It’s so difficult to stay away from you when you’re just around the corner. I run, drive, or bike past your house nearly every day. I know when you are home without even making the effort to find out, and I hate that. I already miss you so desperately that the temptation to simply walk up and knock on your door is something that I fight constantly.
Maybe I could put you out of my head more easily if you were already gone. Somewhere I don’t know, can’t picture, moving on with your life in a way that is foreign to me. If I didn’t have to dread running into you accidentally at practically any moment, putting on a brave face and pretending that seeing you doesn’t break my heart. I don’t know whether I want to hold you or punch you right now, and I shouldn’t do either, so I set my jaw stubbornly and stay away.
It’s ridiculously difficult to stay out of my head, to dismiss memories of our happy past when everywhere I go has some vestige of you attached. Maybe I need to leave too, get out of this small town that I’ve only ever really known as part of the pair that once included you. Maybe I need to reimagine it for myself, on my own, but that feels almost impossible at the moment. This is the first heartbreak I’ve experienced without the support of a network of friends to lift me up. Sometimes it’s as if I’m sinking into a chasm of loneliness that I’ve dug on my own like all I’ve done in my life is fall into one misstep after another.

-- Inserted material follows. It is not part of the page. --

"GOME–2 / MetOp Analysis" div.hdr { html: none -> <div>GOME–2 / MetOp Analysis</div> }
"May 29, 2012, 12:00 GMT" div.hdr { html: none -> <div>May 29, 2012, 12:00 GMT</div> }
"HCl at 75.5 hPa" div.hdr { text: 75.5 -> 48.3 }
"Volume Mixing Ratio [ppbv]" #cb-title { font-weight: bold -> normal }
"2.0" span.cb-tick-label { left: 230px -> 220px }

The problem is that I can’t run away from myself, no matter how hard I try. I’ve been in this headspace before and pushing it aside didn’t fix anything. I’ve worked on healing myself from the inside out before, but I didn’t dig deep enough. I’m beginning to understand that my pain is something that will never go away on its own, or find a cure in the love of another. It has to be dealt with every single day in real-time, with care and tenderness towards all the wounded parts of me. It is the reason that I keep choosing partners who cannot give me the love that I crave. To be fair, no one can because I have to fill that void for myself, somehow, some way.
Some stupid part of me, deep inside, hopes you come back even though I know you won’t. I am well aware that our relationship had issues brought on by the baggage that both of us have not addressed. I don’t know that you will ever care enough to face and transform yours, and that’s not my problem any longer. As much as I wish you would, it doesn’t matter. You’re not mine anymore and I don’t know if I would even pick you again if I was a healthy, emotionally whole individual.
All that I want from the universe right now is to laugh in your arms again, but I understand that’s the one thing that’ll keep ruining me, so I fight my own deeply ingrained, dysfunctional instincts and I stay away. And yet, still, in spite of myself, I wish that you would come get me and make it all okay.